# What is needed
If a record below holds a picture, leave the picture out and copy the rest exactly.

Segment Start: Material shown

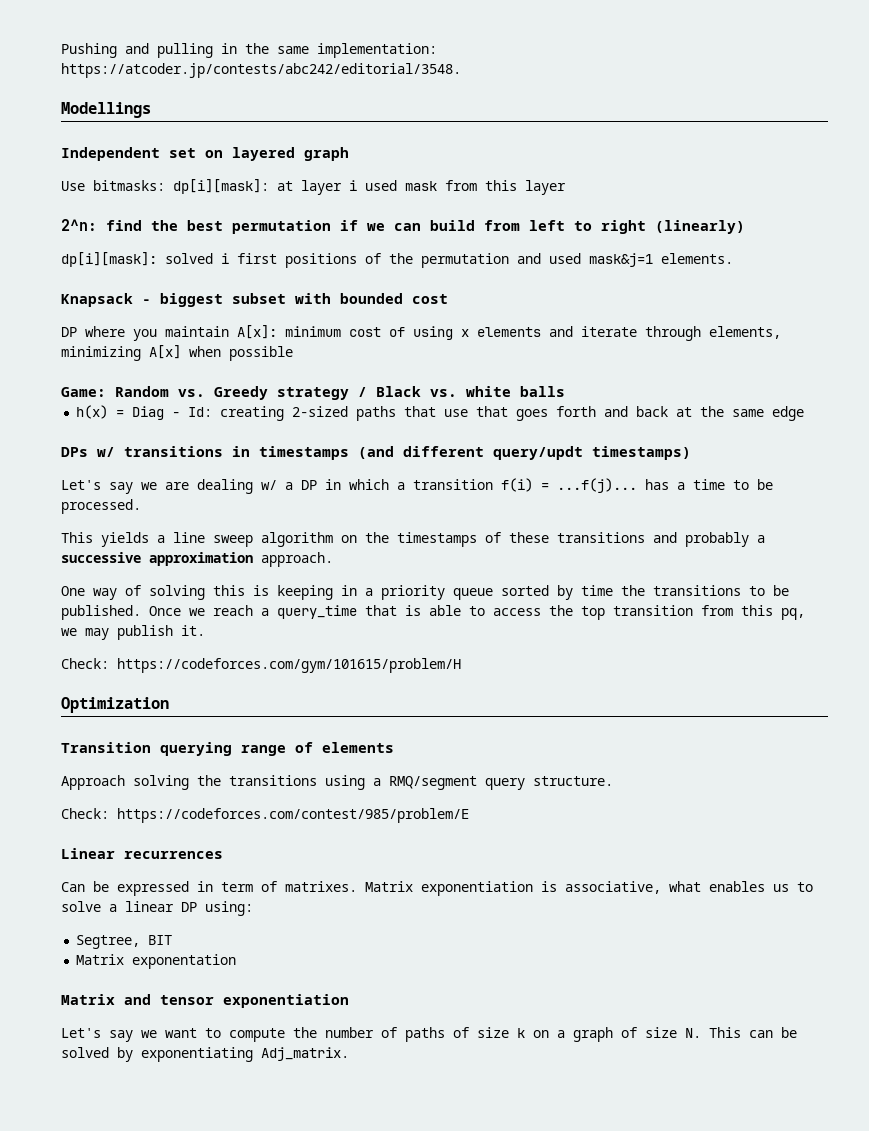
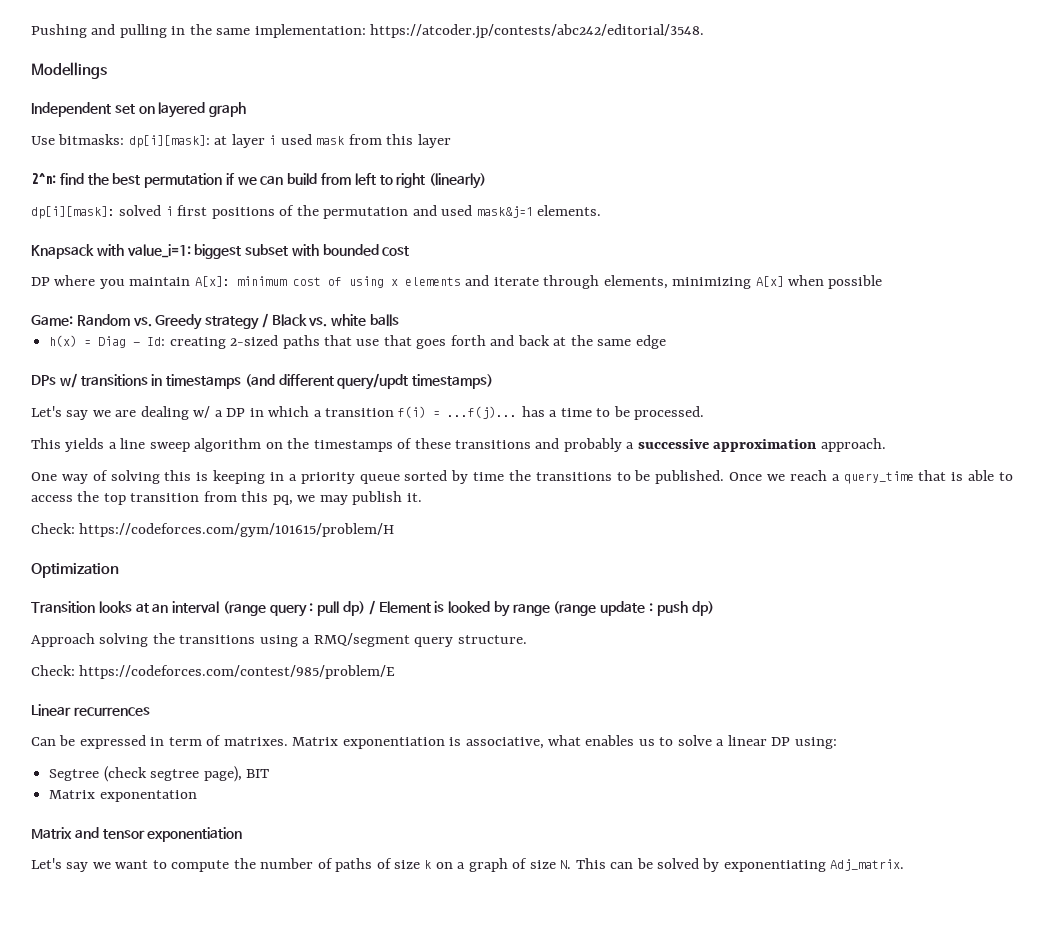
[142,299,151,304] - -> [96,244,191,258] with value_i=1:
[160,742,394,756] querying range of elements -> [98,600,714,617] looks at an interval (range query : pull dp) / Element is looked by range (range update : push dp)
[76,935,141,949] Segtree, -> [49,766,242,782] Segtree (check segtree page),

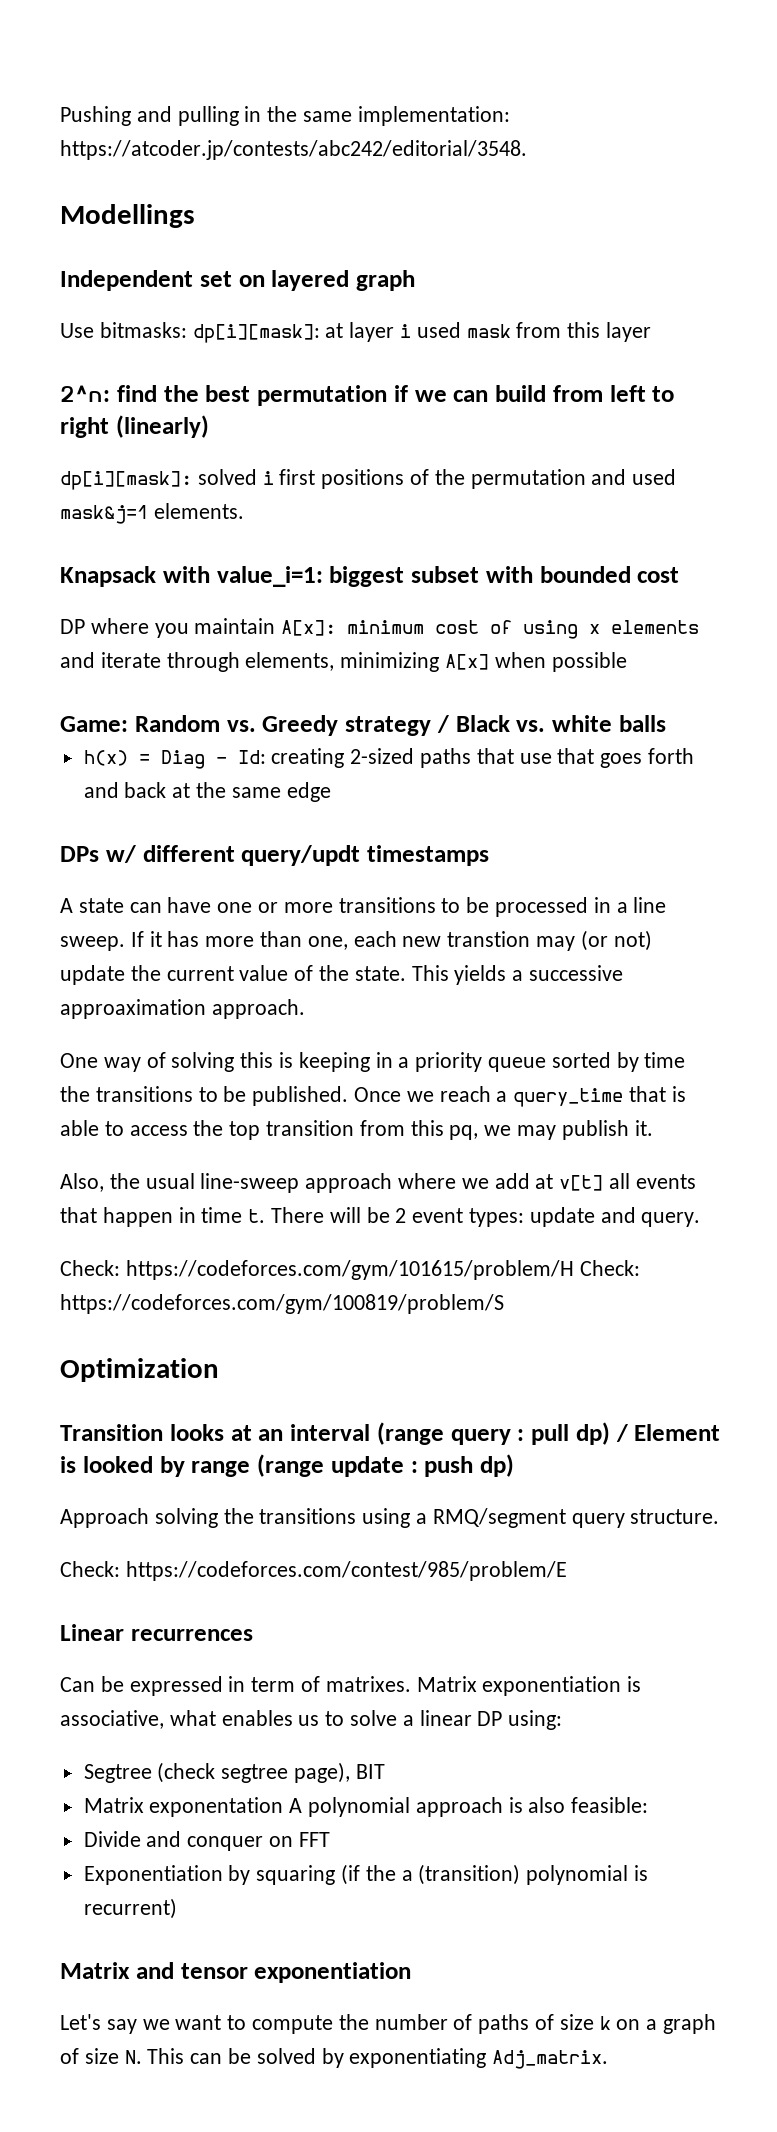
[80,373,494,390] [31,406,705,420] [31,438,817,452] transitions in timestamps (and different query/updt timestamps) // Let's say we are dealing w/ a DP in which a transition f(i) = ...f(j)... has a time to be processed. // This yields a line sweep algorithm on the timestamps of these transitions and probably a successive approximation -> [142,845,489,866] [60,897,667,917] [60,930,652,951] [60,965,624,985] [60,999,206,1019] different query/updt timestamps // A state can have one or more transitions to be processed in a line sweep. If it has more than one, each new transtion may (or not) update the current value of the state. This yields a successive approaximation
(422, 497) none -> [60,1173,696,1193] [60,1207,701,1227] // Also, the usual line-sweep approach where we add at v[t] all events that happen in time t. There will be 2 event types: update and query.
(395, 530) none -> [579,1260,640,1276] [60,1294,504,1314] Check: https://codeforces.com/gym/100819/problem/S
(197, 796) none -> [289,1797,649,1817] [83,1831,330,1851] [83,1864,649,1885] [83,1898,177,1919] A polynomial approach is also feasible: // Divide and conquer on FFT // Exponentiation by squaring (if the a (transition) polynomial is recurrent)

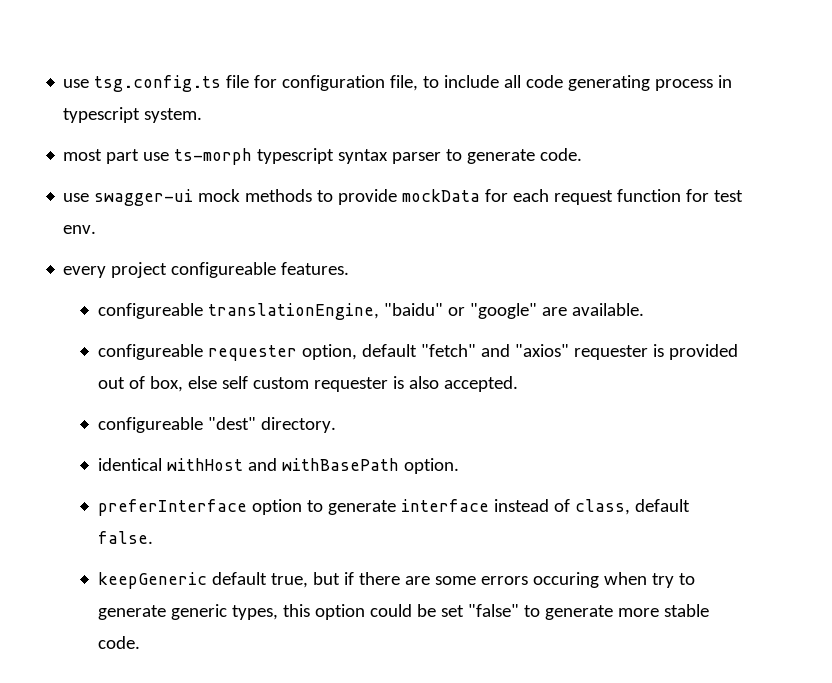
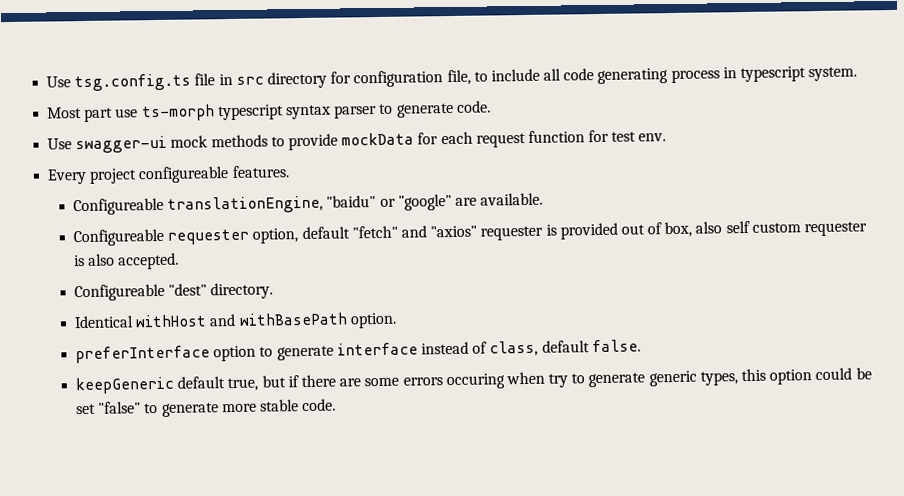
[63,79,90,88] use -> [46,76,72,88] Use
(250, 81) none -> [218,71,327,89] in src directory
[63,149,103,161] most -> [47,107,83,119] Most
[63,193,90,202] use -> [47,138,73,150] Use
[63,266,107,278] every -> [47,168,88,185] Every
[97,303,203,319] configureable -> [73,197,165,216] Configureable
[97,344,203,360] configureable -> [73,228,165,247] Configureable
[187,376,217,389] else -> [695,221,723,234] also
[97,417,203,433] configureable -> [74,283,166,302] Configureable
[97,458,162,471] identical -> [74,315,135,329] Identical

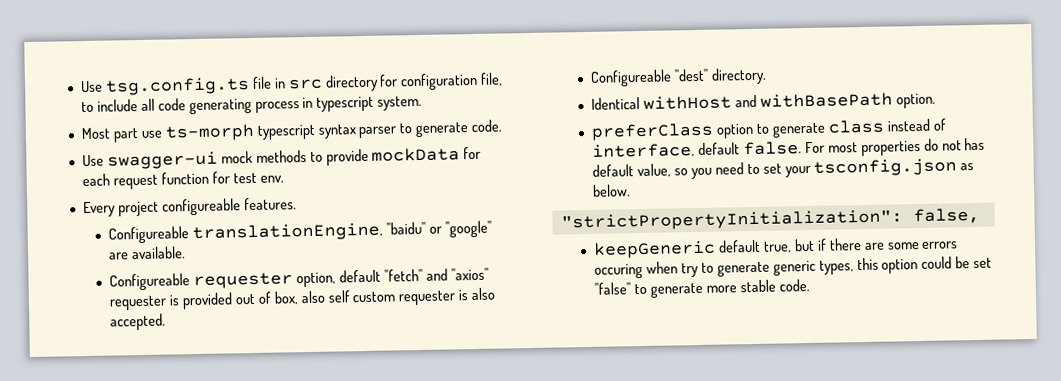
[75,345,211,364] preferInterface -> [591,122,715,141] preferClass
[336,342,418,356] interface -> [827,119,885,134] class
[489,340,539,357] class, -> [592,143,696,158] interface,
(641, 346) none -> [804,137,986,157] [592,158,975,180] [592,184,632,197] [560,207,980,232] For most properties do not has default value, so you need to set your tsconfig.json as below. // "strictPropertyInitialization": false,

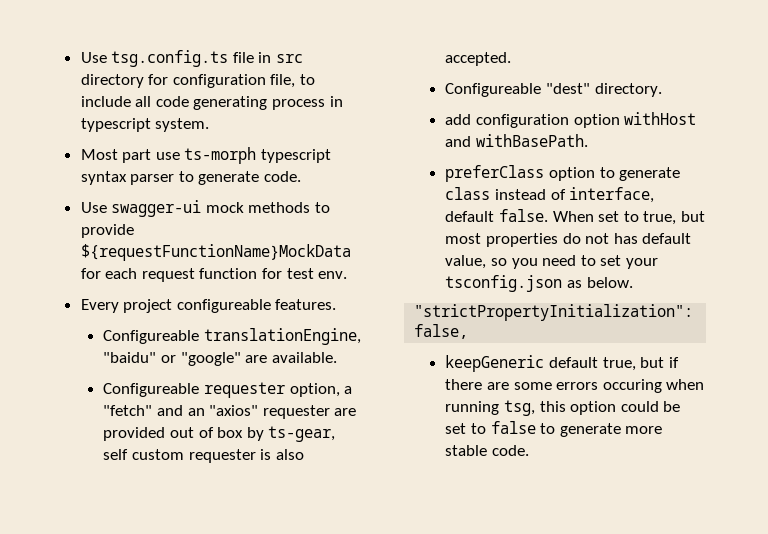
[371,147,461,162] mockData -> [80,244,351,261] ${requestFunctionName}MockData
[338,269,381,283] default -> [344,386,353,394] a
(448, 274) none -> [187,408,205,416] an
[169,294,181,306] is -> [334,408,357,416] are
[273,290,325,305] box, also -> [217,426,336,442] box by ts-gear,
[591,92,936,110] Identical withHost and withBasePath option. -> [445,112,697,128] [445,134,589,147] add configuration option withHost and withBasePath.
[804,141,825,154] For -> [552,211,706,225] When set to true, but
[680,259,854,278] try to generate generic types, -> [445,400,536,416] running tsg,
[594,282,632,295] "false" -> [471,421,536,434] to false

Segment End: Material shown

# Task answer
[142,299,151,304] - -> [96,244,191,258] with value_i=1:
[160,742,394,756] querying range of elements -> [98,600,714,617] looks at an interval (range query : pull dp) / Element is looked by range (range update : push dp)
[76,935,141,949] Segtree, -> [49,766,242,782] Segtree (check segtree page),

[80,373,494,390] [31,406,705,420] [31,438,817,452] transitions in timestamps (and different query/updt timestamps) // Let's say we are dealing w/ a DP in which a transition f(i) = ...f(j)... has a time to be processed. // This yields a line sweep algorithm on the timestamps of these transitions and probably a successive approximation -> [142,845,489,866] [60,897,667,917] [60,930,652,951] [60,965,624,985] [60,999,206,1019] different query/updt timestamps // A state can have one or more transitions to be processed in a line sweep. If it has more than one, each new transtion may (or not) update the current value of the state. This yields a successive approaximation
(422, 497) none -> [60,1173,696,1193] [60,1207,701,1227] // Also, the usual line-sweep approach where we add at v[t] all events that happen in time t. There will be 2 event types: update and query.
(395, 530) none -> [579,1260,640,1276] [60,1294,504,1314] Check: https://codeforces.com/gym/100819/problem/S
(197, 796) none -> [289,1797,649,1817] [83,1831,330,1851] [83,1864,649,1885] [83,1898,177,1919] A polynomial approach is also feasible: // Divide and conquer on FFT // Exponentiation by squaring (if the a (transition) polynomial is recurrent)

[63,79,90,88] use -> [46,76,72,88] Use
(250, 81) none -> [218,71,327,89] in src directory
[63,149,103,161] most -> [47,107,83,119] Most
[63,193,90,202] use -> [47,138,73,150] Use
[63,266,107,278] every -> [47,168,88,185] Every
[97,303,203,319] configureable -> [73,197,165,216] Configureable
[97,344,203,360] configureable -> [73,228,165,247] Configureable
[187,376,217,389] else -> [695,221,723,234] also
[97,417,203,433] configureable -> [74,283,166,302] Configureable
[97,458,162,471] identical -> [74,315,135,329] Identical

[75,345,211,364] preferInterface -> [591,122,715,141] preferClass
[336,342,418,356] interface -> [827,119,885,134] class
[489,340,539,357] class, -> [592,143,696,158] interface,
(641, 346) none -> [804,137,986,157] [592,158,975,180] [592,184,632,197] [560,207,980,232] For most properties do not has default value, so you need to set your tsconfig.json as below. // "strictPropertyInitialization": false,

[371,147,461,162] mockData -> [80,244,351,261] ${requestFunctionName}MockData
[338,269,381,283] default -> [344,386,353,394] a
(448, 274) none -> [187,408,205,416] an
[169,294,181,306] is -> [334,408,357,416] are
[273,290,325,305] box, also -> [217,426,336,442] box by ts-gear,
[591,92,936,110] Identical withHost and withBasePath option. -> [445,112,697,128] [445,134,589,147] add configuration option withHost and withBasePath.
[804,141,825,154] For -> [552,211,706,225] When set to true, but
[680,259,854,278] try to generate generic types, -> [445,400,536,416] running tsg,
[594,282,632,295] "false" -> [471,421,536,434] to false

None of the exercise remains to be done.